- _Work request_: Pictures are to be left out, but please repeat each record exactly.

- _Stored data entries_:

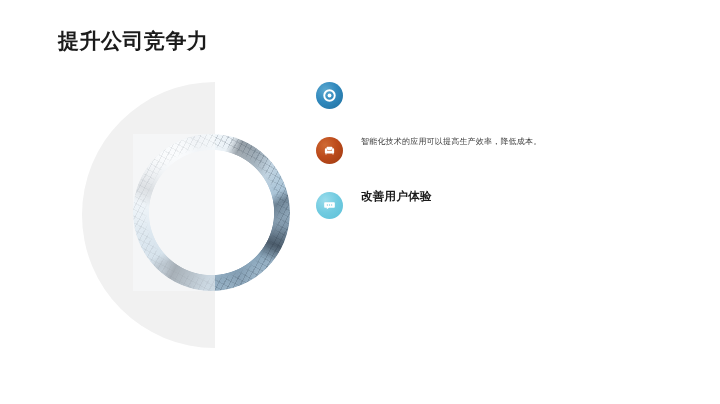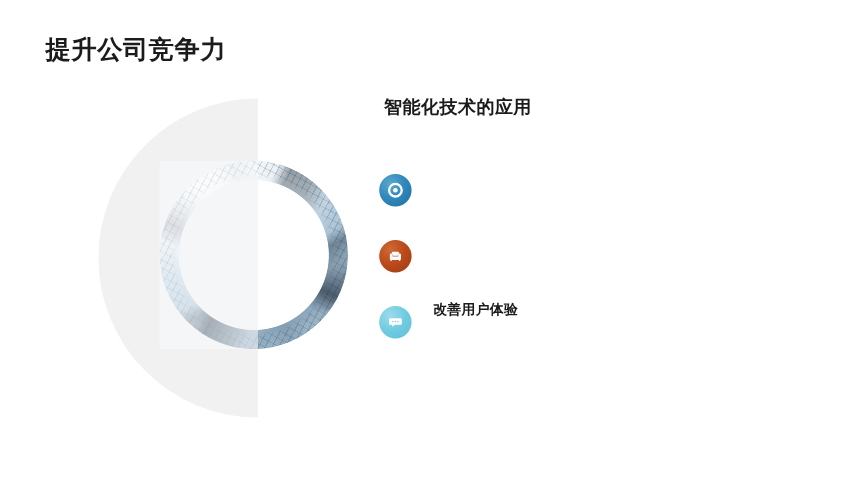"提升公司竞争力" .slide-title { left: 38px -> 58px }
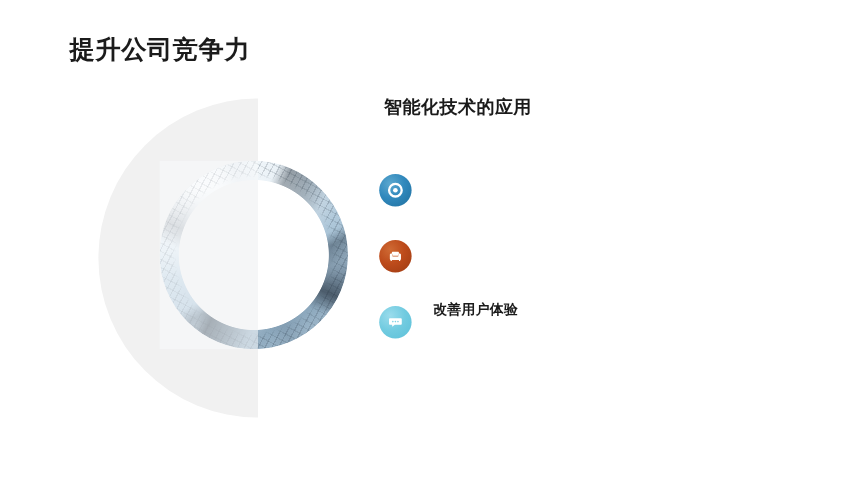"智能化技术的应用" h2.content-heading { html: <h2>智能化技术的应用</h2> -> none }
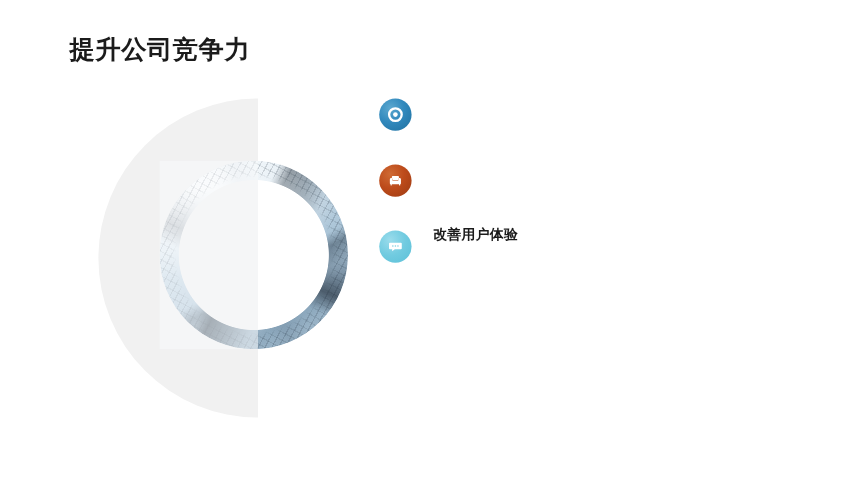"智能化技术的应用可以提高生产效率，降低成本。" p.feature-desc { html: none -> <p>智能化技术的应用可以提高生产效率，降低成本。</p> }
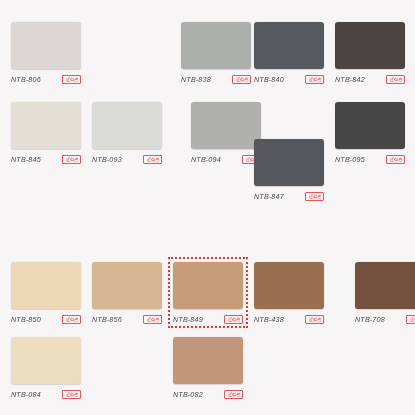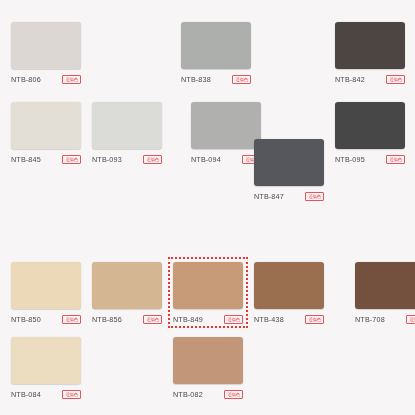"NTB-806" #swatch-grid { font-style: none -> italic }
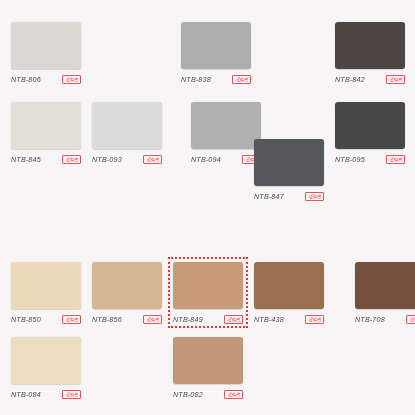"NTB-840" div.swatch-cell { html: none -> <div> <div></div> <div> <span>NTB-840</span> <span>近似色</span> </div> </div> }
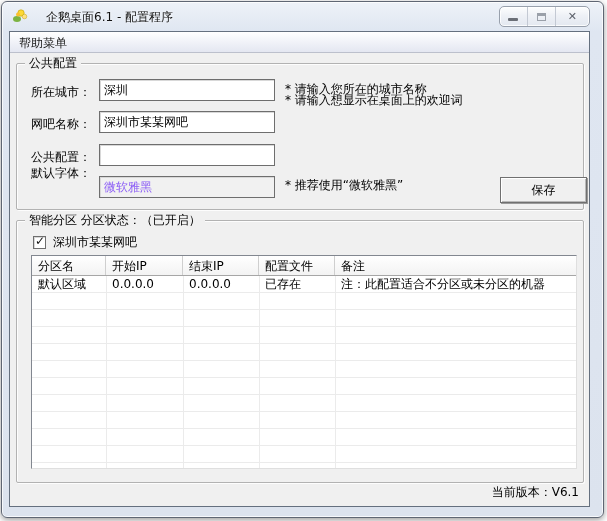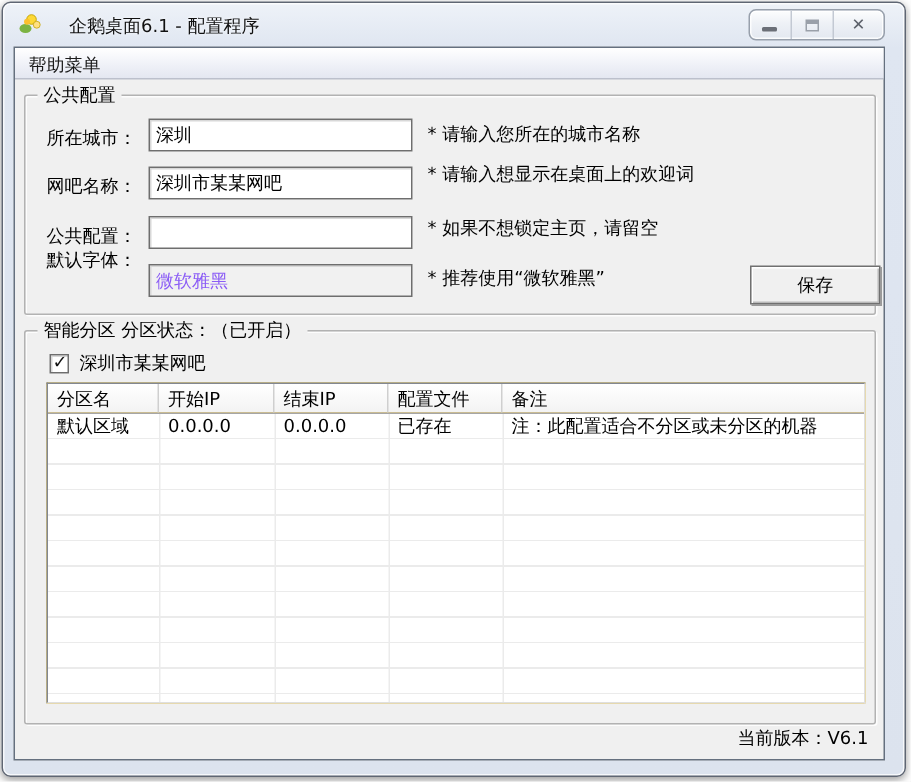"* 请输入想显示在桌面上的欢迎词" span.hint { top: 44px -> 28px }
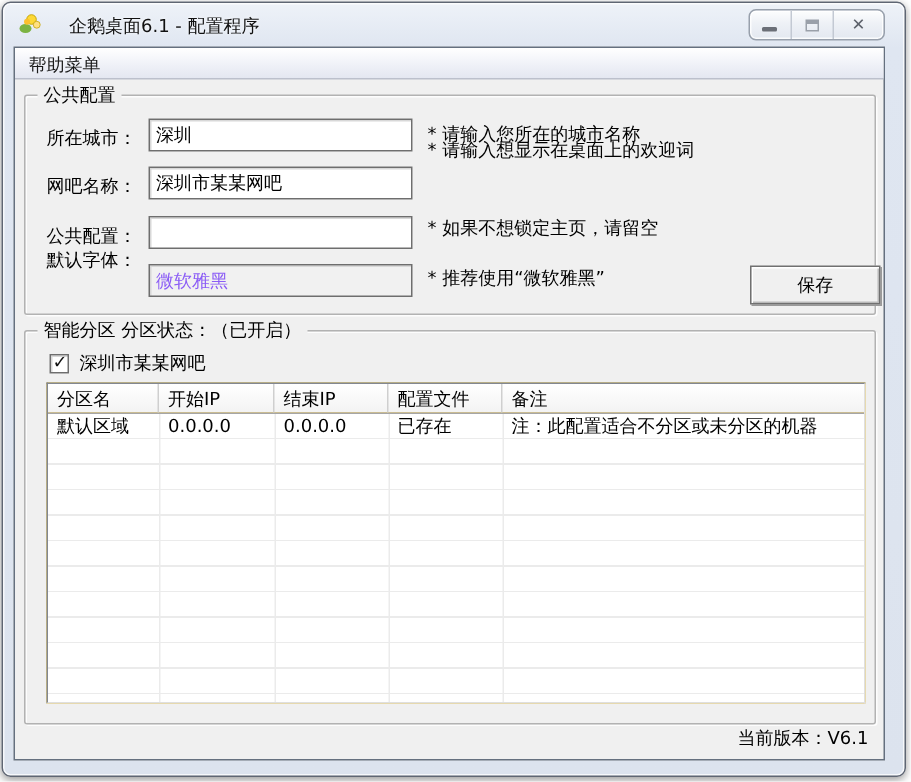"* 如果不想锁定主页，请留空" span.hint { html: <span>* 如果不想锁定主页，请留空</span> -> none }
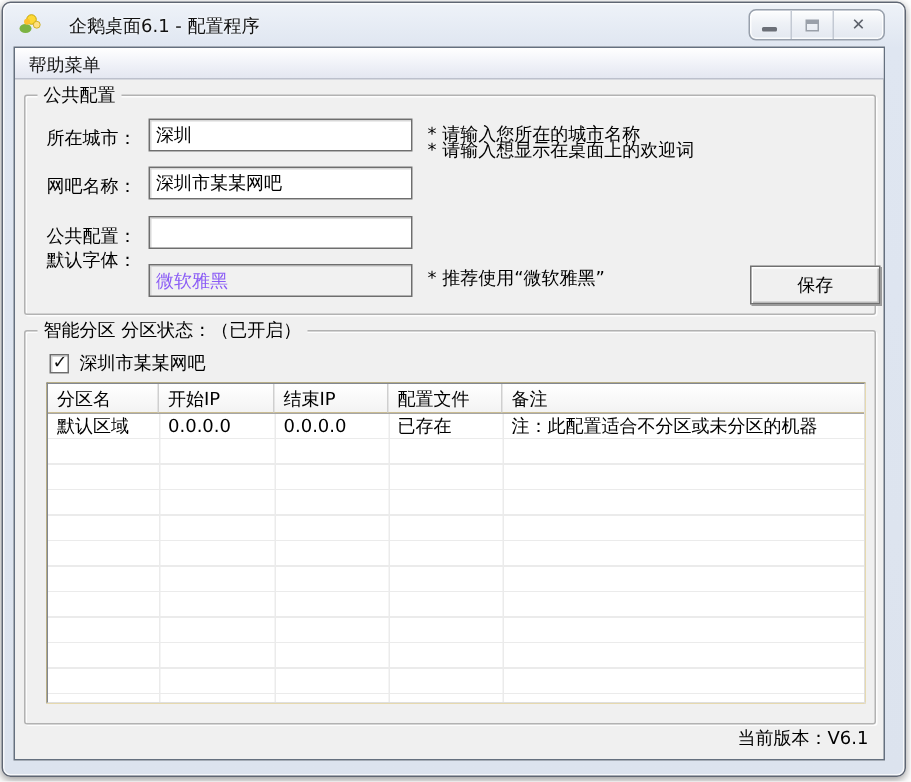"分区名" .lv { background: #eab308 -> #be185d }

- _Output for this task_:
"提升公司竞争力" .slide-title { left: 38px -> 58px }
"智能化技术的应用" h2.content-heading { html: <h2>智能化技术的应用</h2> -> none }
"智能化技术的应用可以提高生产效率，降低成本。" p.feature-desc { html: none -> <p>智能化技术的应用可以提高生产效率，降低成本。</p> }
"NTB-806" #swatch-grid { font-style: none -> italic }
"NTB-840" div.swatch-cell { html: none -> <div> <div></div> <div> <span>NTB-840</span> <span>近似色</span> </div> </div> }
"* 请输入想显示在桌面上的欢迎词" span.hint { top: 44px -> 28px }
"* 如果不想锁定主页，请留空" span.hint { html: <span>* 如果不想锁定主页，请留空</span> -> none }
"分区名" .lv { background: #eab308 -> #be185d }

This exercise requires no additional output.